La Passion Currentzis enflamme le Requiem de Verdi à la Philharmonie de Paris
Près de deux cents musiciens sont présents sur la scène de la Philharmonie, pour cette œuvre impressionnante et bouleversante, cet « opéra en robe d’ecclésiastique » (comme le qualifiait ironiquement, lors de sa création en 1874, le chef d’orchestre Hans von Bülow). Le chœur et l'orchestre incarnent cette citation littéralement, apparaissant vêtus de longues robes noires (hommes comme femmes), comme autant de silhouettes religieuses. Dans l'esprit de cette théâtralité, les instrumentistes jouent debout (sauf les violoncelles, bien entendu).

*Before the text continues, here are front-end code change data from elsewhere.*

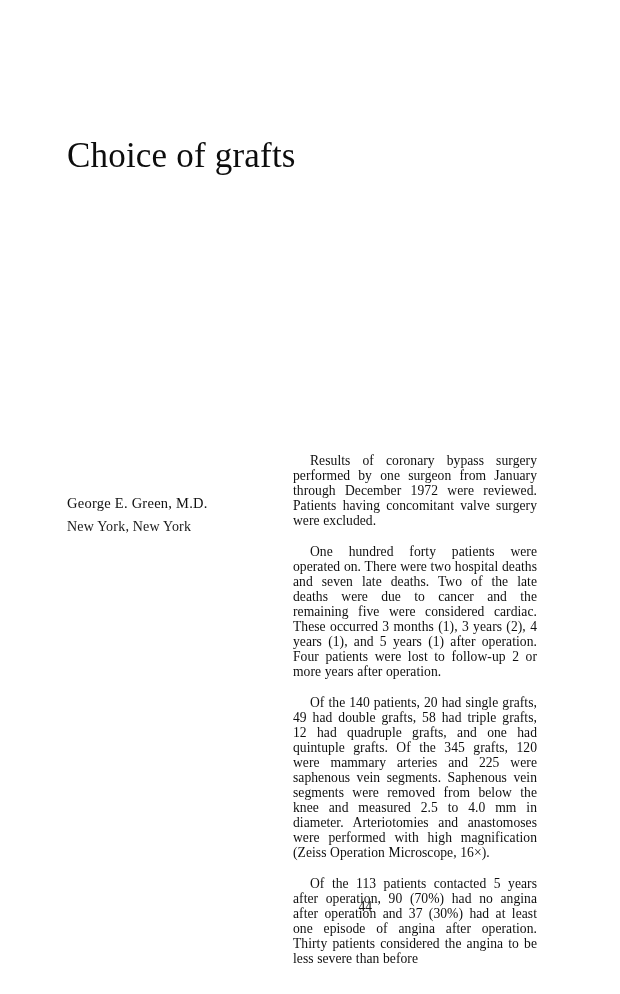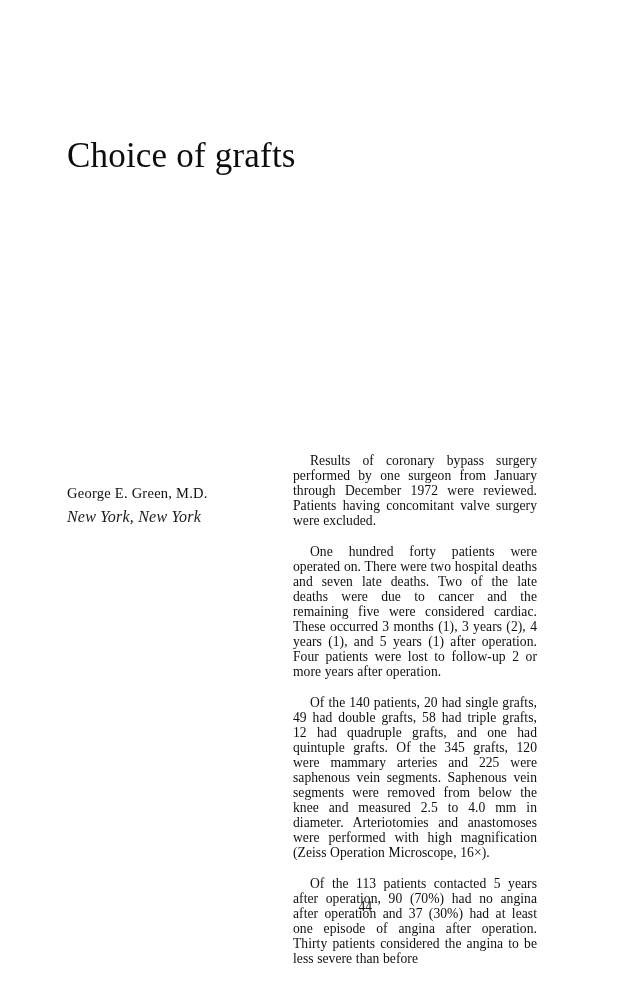--- a/index.html
+++ b/index.html
@@ -40,7 +40,7 @@
   .author-block {
     position: absolute;
     left: 67px;
-    top: 484px;
+    top: 494px;
     width: 195px;
   }
   .author-name {

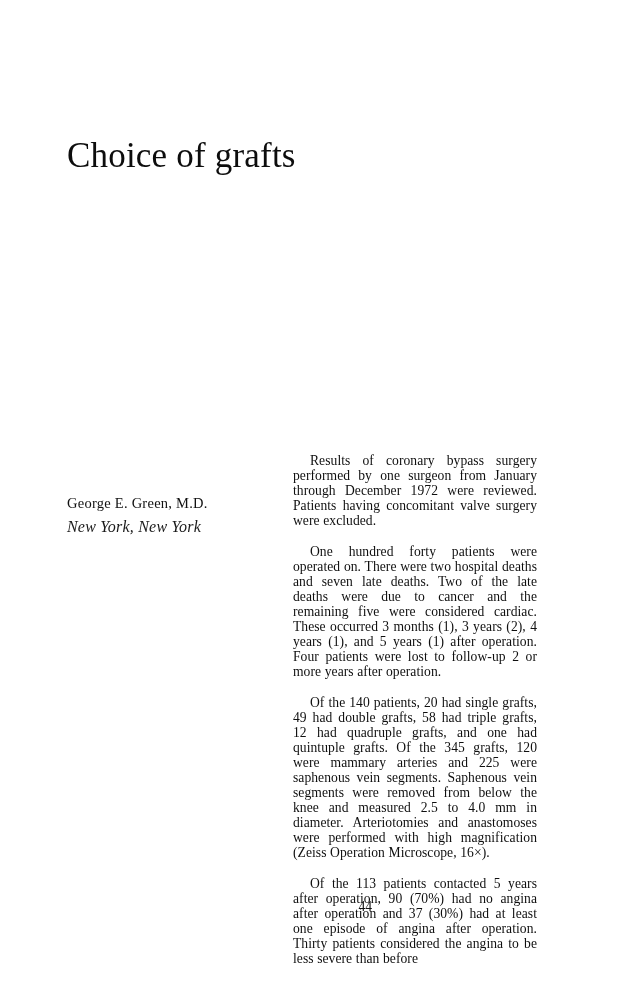--- a/index.html
+++ b/index.html
@@ -52,9 +52,8 @@
   }
   .author-affiliation {
     margin-top: 6px;
-    font-size: 16px;
+    font-size: 14px;
     line-height: 15px;
-    font-style: italic;
     letter-spacing: 0.2px;
     white-space: nowrap;
     color: #1a1a1a;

Théâtral et religieux lui aussi, c’est avec passion que Teodor Currentzis dirige ce Requiem. Les instrumentistes debout sont ainsi au niveau de son regard et au plus près de ses intentions musicales (d'autant qu'il dirige à mains nues). Le chef insuffle une ardeur sur chaque son, chaque phrasé, soutient les tempi sans faiblir, ses bras immenses s’ouvrent, indiquant un legato généreux, ou s’agitent frénétiquement dans le déchaînement du Tuba mirum. Certaines de ses propositions semblent absolument inédites, comme le détaché des cordes dans le Kyrie ou le swing accompagnant le Sanctus. Toujours avec les gages d'une longue collaboration entre les artistes, avec conviction dans une grande précision et un bel équilibre sonore.
Dans l'esprit qui présidait déjà pour la création de ce Requiem (dont les parties solistes furent confiées à la distribution d’Aïda, l'opus immédiatement précédent dans le catalogue du compositeur), la soprano de ce soir (Zarina Abaeva) a également ce rôle-titre dans son répertoire. Disposant d'une voix claire richement timbrée qu’elle module aisément, sa puissance accompagnée d’un vibrato conséquent lui permet de surpasser le volume orchestral, mais ses aigus éthérés et enchantés planent aussi dans la grande salle de la Philharmonie.
Hier soir, la Philharmonie de Paris était debout pour applaudir le Requiem de Verdi par Teodor Currentzis et son Orchestre MusicAeterna. Un moment exceptionnel. Bravo ! pic.twitter.com/vbHD8TGoUH
— Franck Riester (@franckriester) 27 mars 2019
La mezzo-soprano Varduhi Abrahamyan s’appuie sur une voix sombre aux voyelles couvertes et au vibrato constamment perceptible, restant cependant toujours accrochée aux résonateurs, pour affirmer sa présence à chacune de ses interventions aussi bien soliste qu’en ensemble. Le legato est soutenu par des ports de voix expressifs (Salva me) et l’amplitude de son souffle répond à l’amplitude des phrases verdiennes.
Les couleurs de timbres de ces deux cantatrices, à première écoute très dissemblables, se marient harmonieusement lorsqu’elles chantent en duo (Recordare). L'équilibre obtenu dans l’Agnus Dei est saisissant, la voix aiguë émergeant telle une résonance flottant au dessus de la ligne d’alto.
Le ténor René Barbera offre une prestation remarquée et très nuancée. Il lance vaillamment le Kyrie s’appuyant sur des aigus brillants et sûrs. Il interprète le doux Hostias en voix de tête, l’incorporant progressivement afin de pigmenter subtilement son chant.
La basse Tareq Nazmi n’en est pas à son premier Requiem et sa voix majestueuse convient particulièrement à cette oeuvre. Son émission précise évoque avec autorité l’effroi de Mors stupebit et le Lacrimosa, commencé dans une nuance suave, s’intensifie au fil d'un somptueux phrasé soutenu.
Le Requiem de Verdi, humain et divin, est certainement bouleversant, comme en témoigne le torrent d’applaudissements retentissant après la longue minute de silence imposée par le chef une fois les dernières notes émises. Si le silence après Mozart est encore du Mozart, le silence après Verdi est ce soir aussi du Currentzis.